Литмир - Электронная Библиотека

Извращенец шерстяной оскалился, и Юа сразу невольно притих, снова и снова думая, что перечить тому вообще-то тяжеловато — слишком уж огромным и свирепым он выглядел, и слишком уж живой маскарадный костюм для себя выбрал, ни в чем не терпя чертовой суррогатной половинчатости.

— Потому что негоже уподобляться этим другим, — прорычало вихрем-ветром из-под пещеры клыкастой пасти. — Давай же, мальчик, уважь мою безобидную прихоть! Это всего лишь маленький аксессуар и маленькое шаловливое торжество, ничего страшного в нем абсолютно нет! В эту ночь каждый должен примерить себе вторую личину, и я никогда не поверю, будто ты настолько жесток, мой милый солнечный Юа, чтобы мне отказать и погубить прильнувшего к нам с тобой незримого праздничного духа!

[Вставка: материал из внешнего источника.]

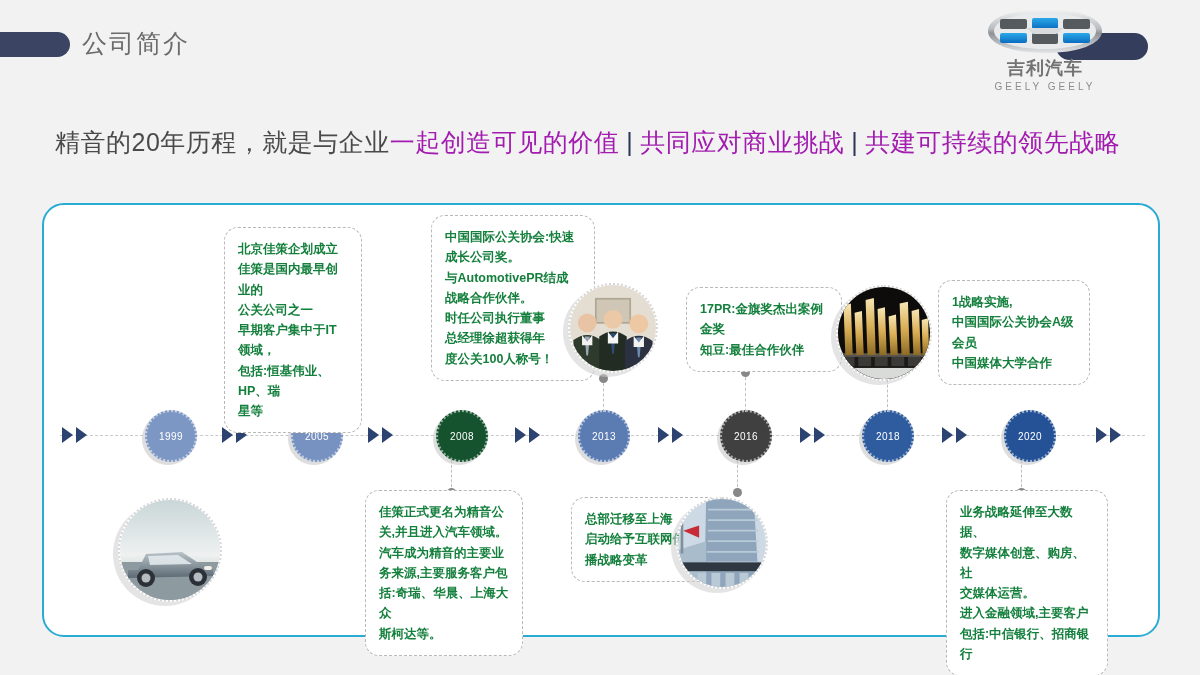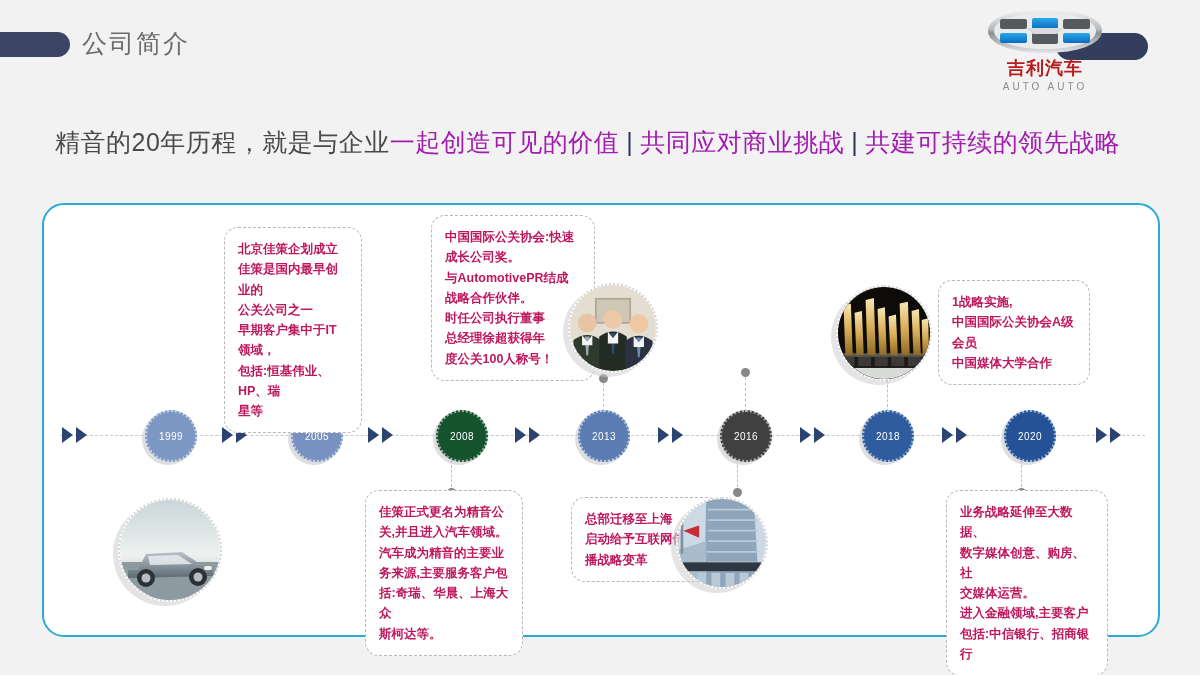--- a/index.html
+++ b/index.html
@@ -23,21 +23,21 @@
     background: #343e5c; border-radius: 14px;
   }
   .hdr-title {
     position: absolute; left: 82px; top: 27px;
     font-size: 25px; color: #6b6b6b; letter-spacing: 2px; font-weight: 400;
   }
 
   
   .logo { position: absolute; left: 975px; top: 8px; width: 140px; text-align: center; }
   .logo-emblem { width: 118px; height: 46px; margin: 0 auto; display:block; }
-  .logo-cn { font-size: 18px; color: #b91c1c; letter-spacing: 1px; margin-top: 2px; font-weight: 700;}
+  .logo-cn { font-size: 18px; color: #737373; letter-spacing: 1px; margin-top: 2px; font-weight: 700;}
   .logo-en { font-size: 10px; color: #8c8c8c; letter-spacing: 3px; margin-top: 1px; }
 
   
   .subtitle {
     position: absolute; left: 55px; top: 126px;
     font-size: 25px; color: #4a4a4a; white-space: nowrap; letter-spacing: 0.5px;
   }
   .subtitle .hl { color: #a21caf; }
   .subtitle .sep { color: #2c3558; margin: 0 7px; font-weight: 300; }
 
@@ -83,21 +83,21 @@
 
   
   .callout {
     position: absolute;
     border: 1.4px dashed #b8b8b8;
     border-radius: 14px;
     background: #ffffff;
     padding: 11px 13px;
     font-size: 12.5px;
     line-height: 1.62;
-    color: #be185d;
+    color: #15803d;
     font-weight: 700;
   }
 
   
   .photo {
     position: absolute; border-radius: 50%; overflow: hidden;
     border: 2px dotted #d6d6d6;
     box-shadow: -5px 4px 0 0 rgba(205,205,205,0.55);
   }
   .photo svg { display: block; width: 100%; height: 100%; }
@@ -129,21 +129,21 @@
       <path d="M59 5 C88 5 110 12 110 23 C110 34 88 41 59 41 C30 41 8 34 8 23 C8 12 30 5 59 5 Z" fill="#e8eaec"></path>
       <rect x="14" y="11" width="27" height="10" rx="2" fill="#555a5e"></rect>
       <rect x="46" y="10" width="26" height="11" rx="2" fill="url(#blu)"></rect>
       <rect x="77" y="11" width="27" height="10" rx="2" fill="#555a5e"></rect>
       <rect x="14" y="25" width="27" height="10" rx="2" fill="url(#blu)"></rect>
       <rect x="46" y="25" width="26" height="11" rx="2" fill="#555a5e"></rect>
       <rect x="77" y="25" width="27" height="10" rx="2" fill="url(#blu)"></rect>
       <path d="M40 20 L78 20 L70 26 L48 26 Z" fill="#d9dbdd"></path>
     </svg>
     <div class="logo-cn">吉利汽车</div>
-    <div class="logo-en">AUTO AUTO</div>
+    <div class="logo-en">GEELY GEELY</div>
   </div>
 
   <div class="subtitle">
     <span>精音的20年历程，就是与企业</span><span class="hl">一起创造可见的价值</span><span class="sep">|</span><span class="hl">共同应对商业挑战</span><span class="sep">|</span><span class="hl">共建可持续的领先战略</span>
   </div>
 
   <div class="card"></div>
 
   <div class="axis">
     <div class="axis-line"></div>
@@ -251,20 +251,25 @@
     <div>总经理徐超获得年</div>
     <div>度公关100人称号！</div>
   </div>
 
   <div class="callout" style="left:571px; top:497px; width:150px;">
     <div>总部迁移至上海</div>
     <div>启动给予互联网传</div>
     <div>播战略变革</div>
   </div>
 
+  <div class="callout" style="left:686px; top:287px; width:156px;">
+    <div>17PR:金旗奖杰出案例</div>
+    <div>金奖</div>
+    <div>知豆:最佳合作伙伴</div>
+  </div>
 
   <div class="callout" style="left:938px; top:280px; width:152px;">
     <div>1战略实施,</div>
     <div>中国国际公关协会A级</div>
     <div>会员</div>
     <div>中国媒体大学合作</div>
   </div>
 
   <div class="callout" style="left:946px; top:490px; width:162px;">
     <div>业务战略延伸至大数据、</div>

Волк наступал, чеканя каблуками шаги — под теми уже снова позвякивал серый асфальт, — и Уэльс, все отчетливее понимая, что они оба вот-вот отразятся в школьных стекляшках, с рыком и раздражением остановился, вгрызаясь в накинутые на голову удила.

Вырвал из волчьих рук тупую скарлатную тряпку, набросил ту себе на плечи, поглубже натянул капюшон и, грубо завязав под подбородком узел, с кипящей злобой и рыком прохрипел:

— Ну и хуй с тобой! Доволен?! Оделся я, оделся, как ты и хотел, и ничего тебе не порчу, самовлюбленный ты кретин! Скажи хоть… в кого ты меня наряжаешь, дурачина такая? Чтобы я хоть совсем себя идиотом не ощущал…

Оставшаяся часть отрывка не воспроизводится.